### ACTIVITY
Retype exactly the lines that run from the line with "[452,18,658,52] 19. Passenger" to the final line of the entries, keeping both ends and nothing else.

### INFORMATION SHOWN
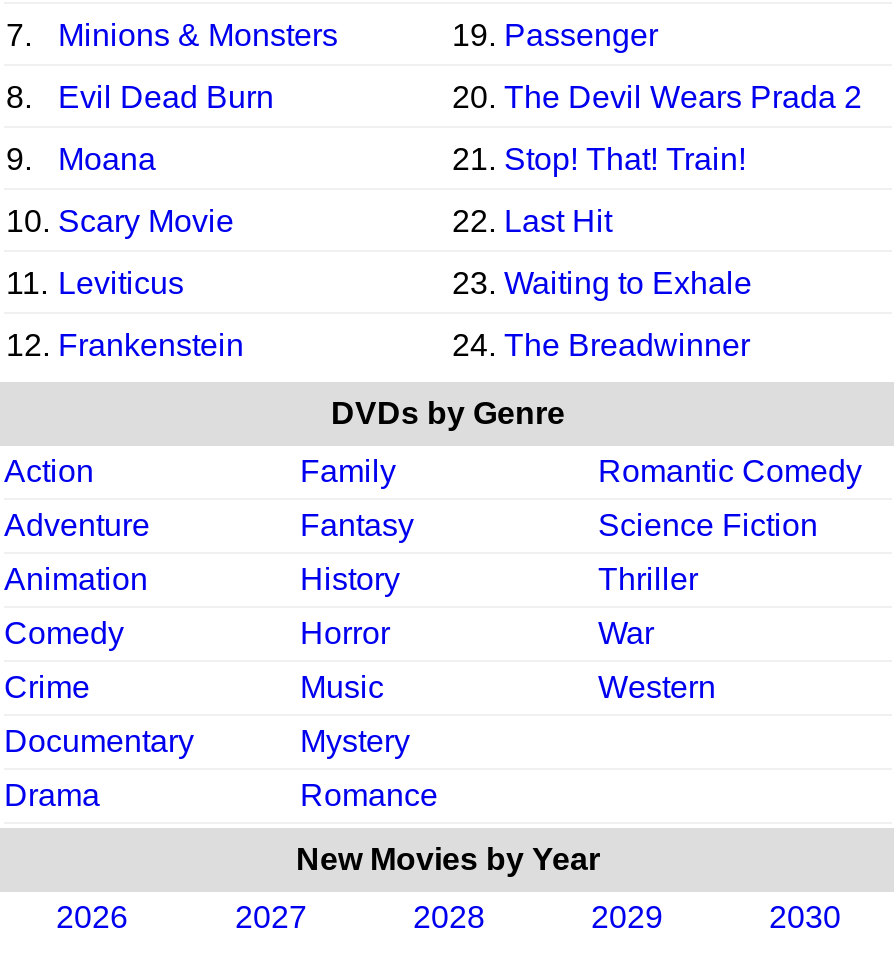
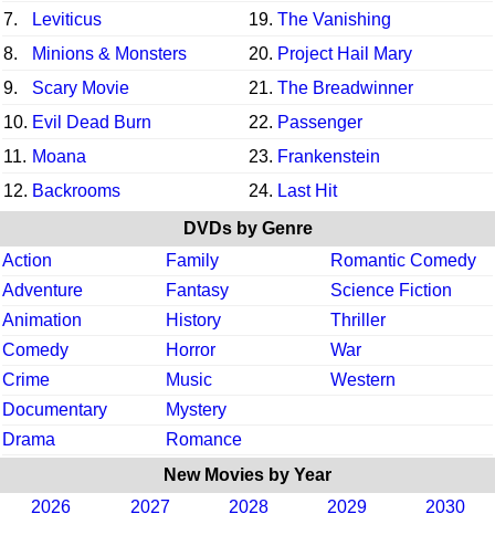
moved [58,18,338,52] -> [32,44,187,63]: Minions & Monsters
[452,18,658,52] 19. Passenger -> [32,10,391,29] Leviticus | 19. The Vanishing
[58,80,862,114] Evil Dead Burn | 20. The Devil Wears Prada 2 -> [249,44,412,63] 20. Project Hail Mary
[58,142,746,176] Moana | 21. Stop! That! Train! -> [32,78,413,97] Scary Movie | 21. The Breadwinner
[6,204,612,238] 10. Scary Movie | 22. Last Hit -> [3,113,362,131] 10. Evil Dead Burn | 22. Passenger
[6,266,752,300] 11. Leviticus | 23. Waiting to Exhale -> [3,147,380,166] 11. Moana | 23. Frankenstein
[6,328,750,362] 12. Frankenstein | 24. The Breadwinner -> [3,181,337,200] 12. Backrooms | 24. Last Hit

### ANSWER SPACE
[452,18,658,52] 19. Passenger -> [32,10,391,29] Leviticus | 19. The Vanishing
[58,80,862,114] Evil Dead Burn | 20. The Devil Wears Prada 2 -> [249,44,412,63] 20. Project Hail Mary
[58,142,746,176] Moana | 21. Stop! That! Train! -> [32,78,413,97] Scary Movie | 21. The Breadwinner
[6,204,612,238] 10. Scary Movie | 22. Last Hit -> [3,113,362,131] 10. Evil Dead Burn | 22. Passenger
[6,266,752,300] 11. Leviticus | 23. Waiting to Exhale -> [3,147,380,166] 11. Moana | 23. Frankenstein
[6,328,750,362] 12. Frankenstein | 24. The Breadwinner -> [3,181,337,200] 12. Backrooms | 24. Last Hit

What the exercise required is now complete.